I am looking for a #!/bin/sh script (to be run on Linux/Debian)
similar to "sanitize-syn-fin" from
http://ita.ee.lbl.gov/html/contrib/sanitize.html which when executed
returns an ascii output of a tcpdump ,dmp file with the following
results:
"timestamp" "sourceip:souceport" "destinationip:destinationport"
"tcpflag" "[totat session time]" (if successful connection) or "[no
ack]" (if connection was not successful)
I am looking for the output to be specifically in that order, and as with
"sanitize-syn-fin" I am only interested in a script which outputs TCP
flags SYN or FIN or RST.
Thanks for your help! |
Request for Question Clarification by
webadept-ga
on
06 Apr 2005 17:23 PDT
Hi, there are several Perl scripts, which would do this; I see you are
asking for a shell script, but would Perl be acceptable?
webadept-ga
|
Clarification of Question by
tcpvegas-ga
on
06 Apr 2005 17:53 PDT
sure perl would be fine!
|
Request for Question Clarification by
webadept-ga
on
21 Apr 2005 06:59 PDT
Hi again,
can you give me the tcpdump command line you want run in the script
(what switches you are using). There are many many ways to run
tcpdump, you appear to be looking for a single output type.
webadept-ga
|
Clarification of Question by
tcpvegas-ga
on
21 Apr 2005 13:41 PDT
webadept,
I have a found a script which does most of what I am looking for.
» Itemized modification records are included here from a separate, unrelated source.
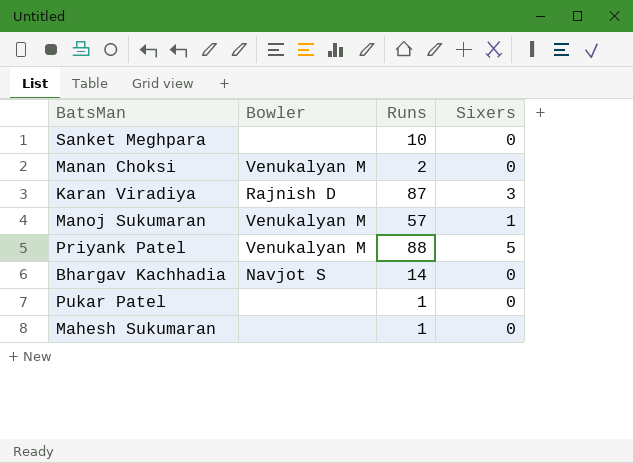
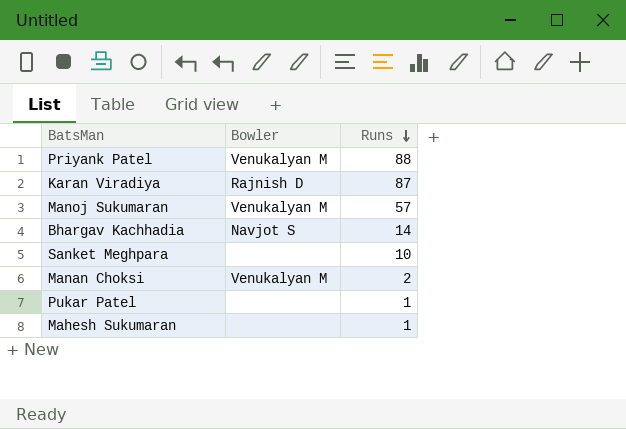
row order: none -> Runs descending
column Sixers | position: 4 -> none

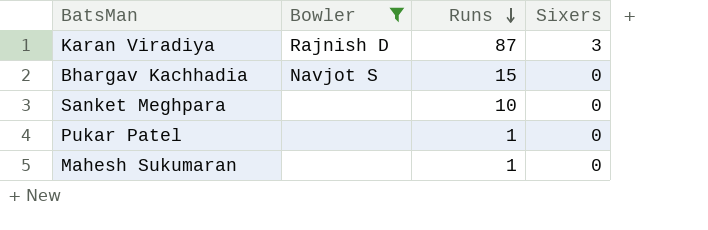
filter: none -> Bowler != Venukalyan M
column Sixers | position: none -> 4
Bhargav Kachhadia | Runs: 14 -> 15

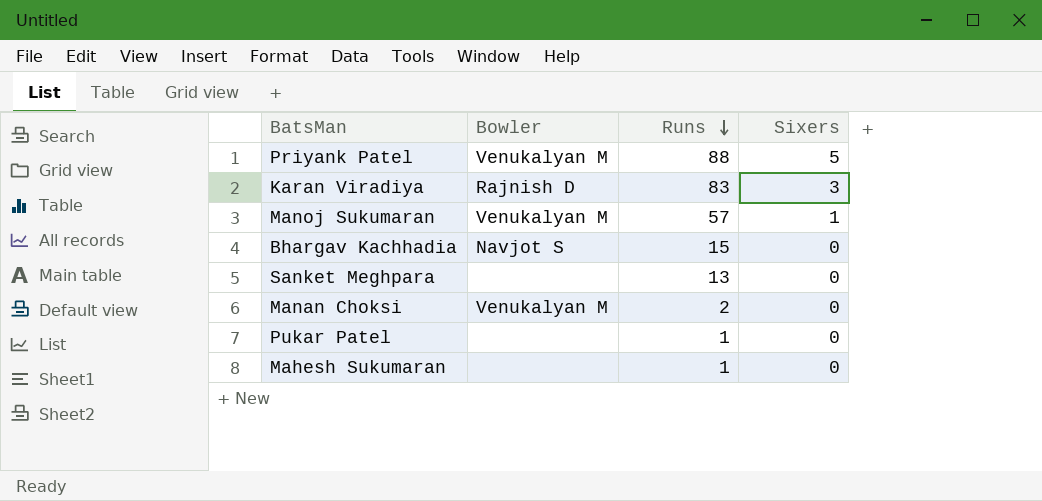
filter: Bowler != Venukalyan M -> none
Karan Viradiya | Runs: 87 -> 83
Sanket Meghpara | Runs: 10 -> 13

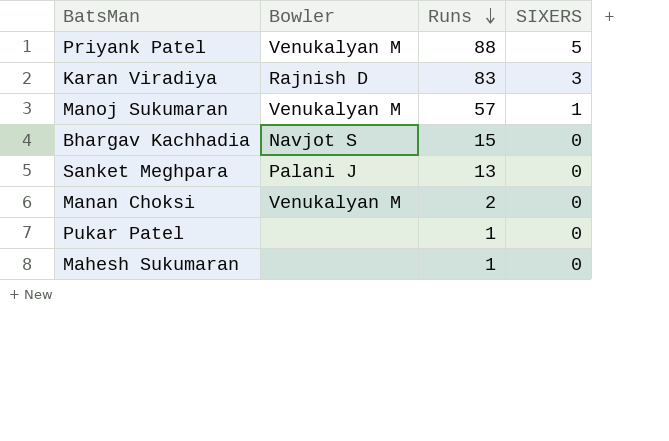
column name: Sixers -> SIXERS
Sanket Meghpara | Bowler: none -> Palani J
The script is named: Chaosreader and was written by Brendan Gregg
http://users.tpg.com.au/adsln4yb/chaosreader.html Chaos reader has a
nice html output, and a text output (index.text), but the text output
is missing the main aspect I am looking for which is individual TCP
session time, like the html outout (index.html).
What I am actually looking for is a script (preferably now, perl)
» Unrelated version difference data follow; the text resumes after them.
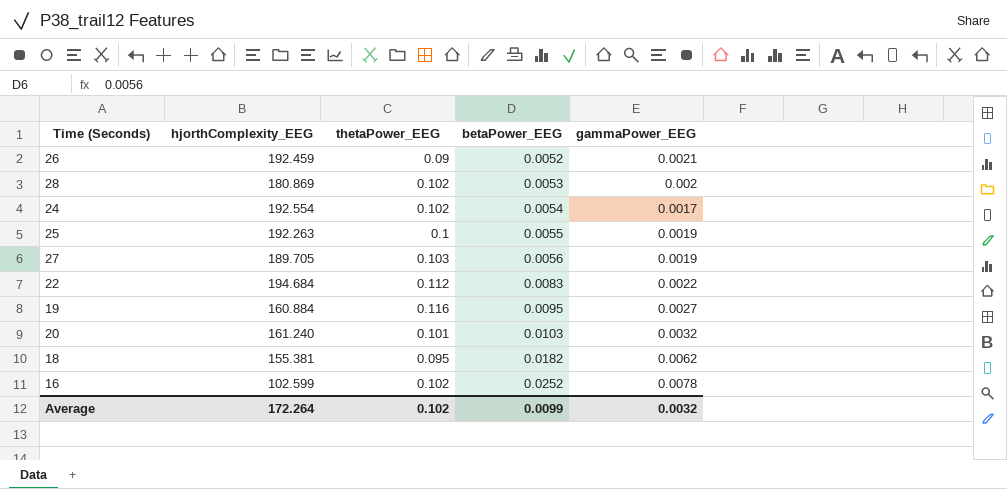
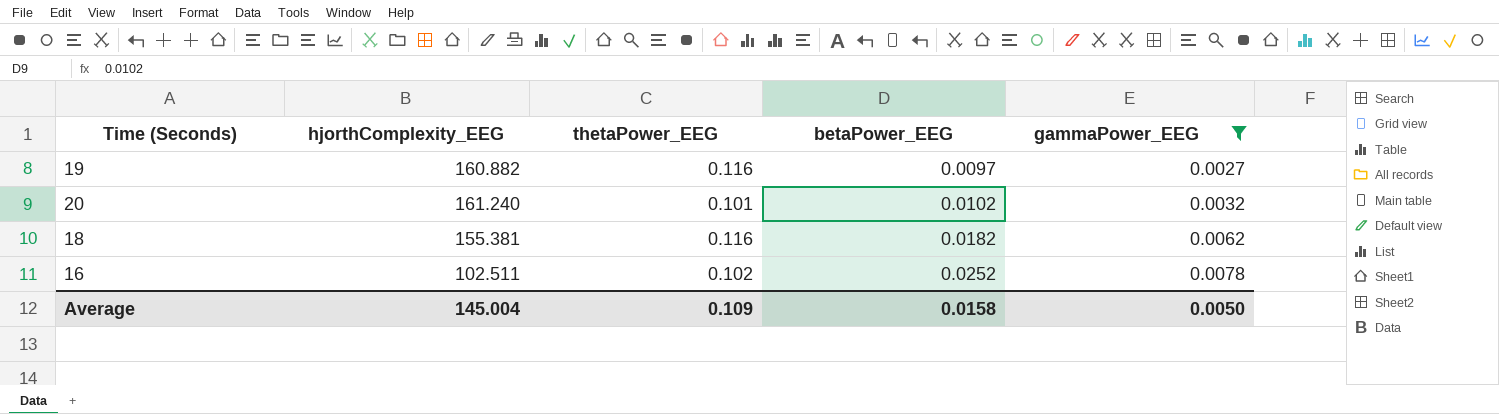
filter: none -> gammaPower_EEG >= 0.0027
19 | hjorthComplexity_EEG: 160.884 -> 160.882
19 | betaPower_EEG: 0.0095 -> 0.0097
20 | betaPower_EEG: 0.0103 -> 0.0102
18 | thetaPower_EEG: 0.095 -> 0.116
16 | hjorthComplexity_EEG: 102.599 -> 102.511
Average | hjorthComplexity_EEG: 172.264 -> 145.004
Average | thetaPower_EEG: 0.102 -> 0.109
Average | betaPower_EEG: 0.0099 -> 0.0158
Average | gammaPower_EEG: 0.0032 -> 0.0050

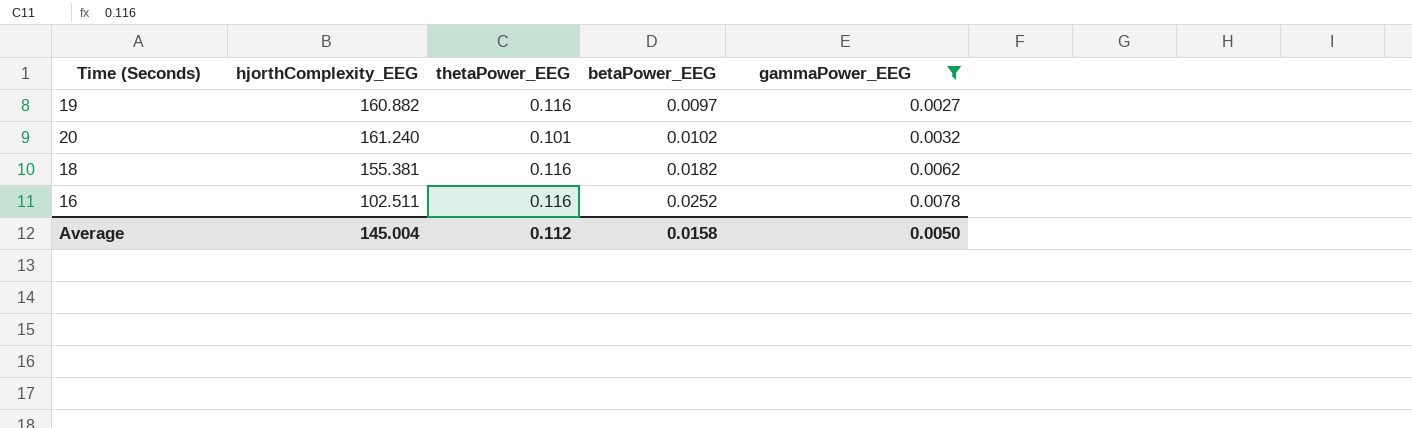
16 | thetaPower_EEG: 0.102 -> 0.116
Average | thetaPower_EEG: 0.109 -> 0.112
that actually reads an already converted tcpdump text file (extracted
from custom database on machine running tcpdump) with the following
entries:
Example 1
------------------
2005-04-11 19:23:14.933548 IP 64.236.16.84.80 > 10.0.0.16.32893: S
822043145:822 043145(0) ack 682853409 win 5840 <mss 1460>
2005-04-11 19:23:14.962256 IP 64.236.16.84.80 > 10.0.0.16.32873: F
2726:2726(0) ack 3560 win 16384
2005-04-11 19:23:14.962272 IP 10.0.0.16.32873 > 64.236.16.84.80: R
680129692:68 0129692(0) win 0
and produces a text outputfile similar to this:
Example 2
------------------
2005-04-11 19:23:14.933548 IP 64.236.16.84.80 > 10.0.0.16.32893:S [TCP session1]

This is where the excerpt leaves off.